++++ Material supplied ++++

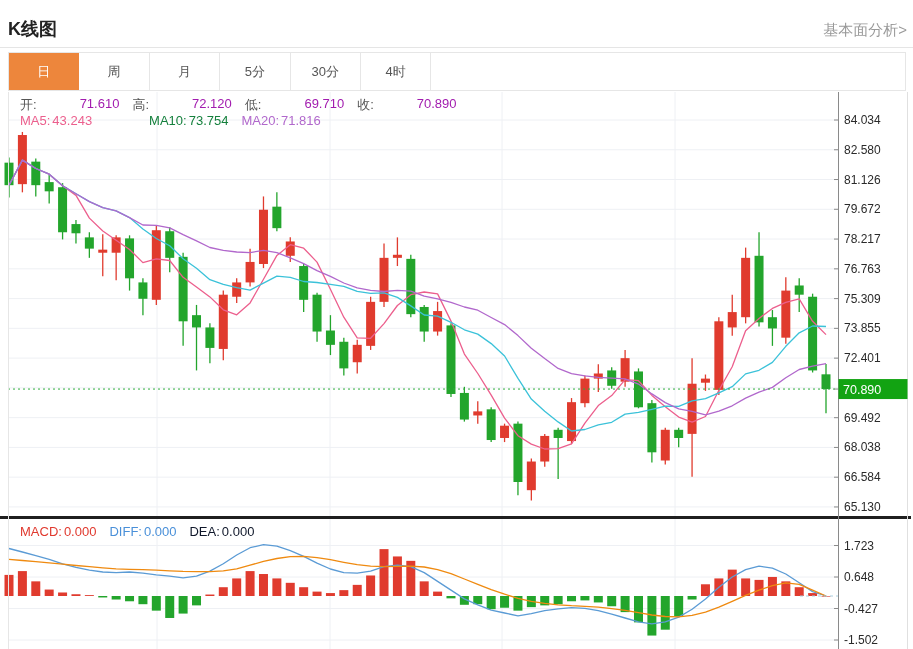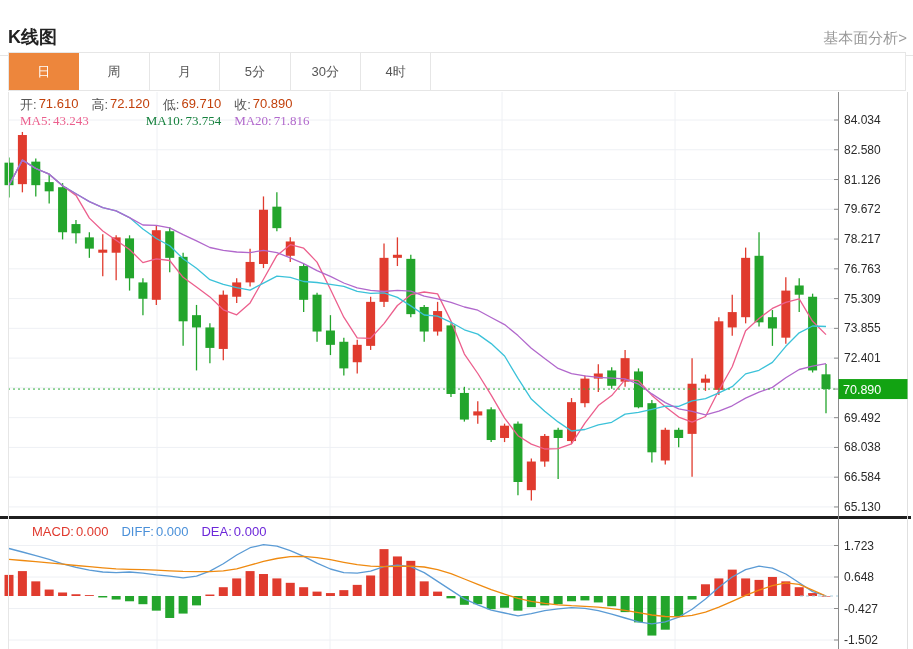"K线图" .header { top: 16px -> 8px }
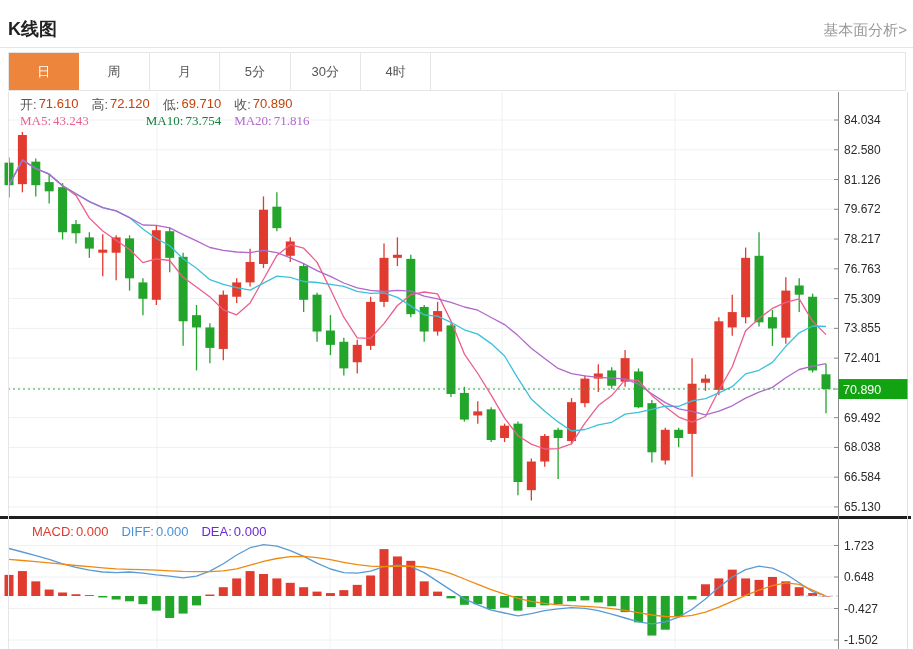"71.610" .val-green { color: #c2410c -> #a21caf; margin-left: none -> 41px }
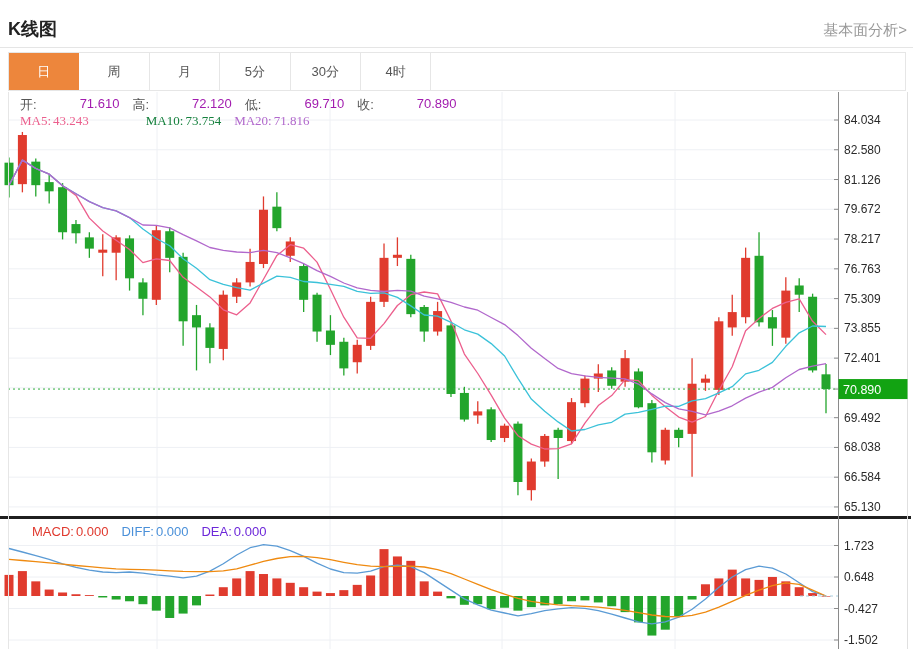"MA5:" div.row { font-family: Liberation Serif, serif -> none }
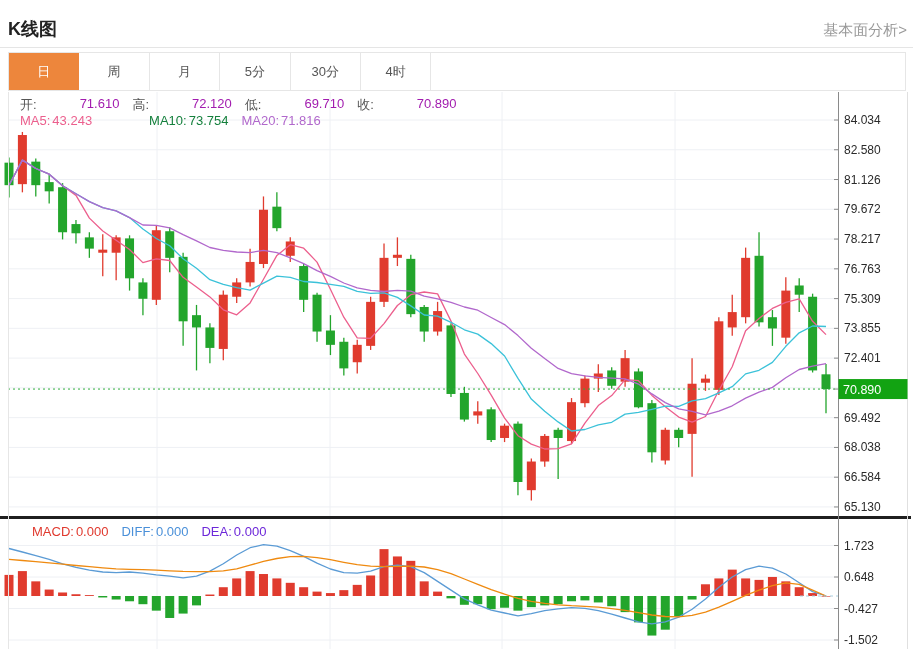"MACD:" div.row { left: 32px -> 20px }
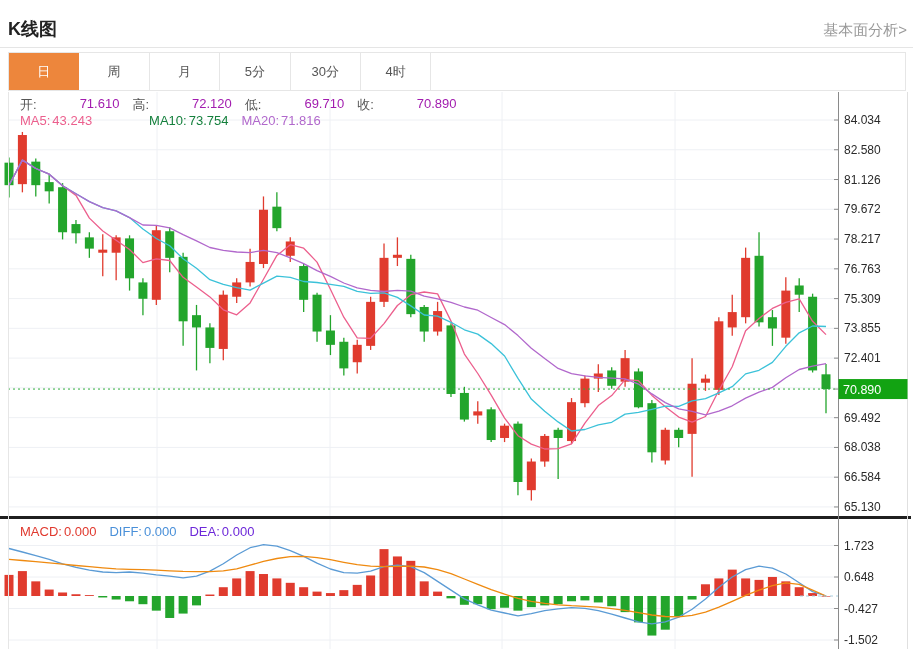"DEA:" .macd-orange { color: #6d28d9 -> #0f172a }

++++

### What you need to do
Retype, exactly and only, the lines from the one containing "Liberation Serif, serif" through the end of the entries, both ends included, and omit all pictures.

### Answer to this exercise
"MA5:" div.row { font-family: Liberation Serif, serif -> none }
"MACD:" div.row { left: 32px -> 20px }
"DEA:" .macd-orange { color: #6d28d9 -> #0f172a }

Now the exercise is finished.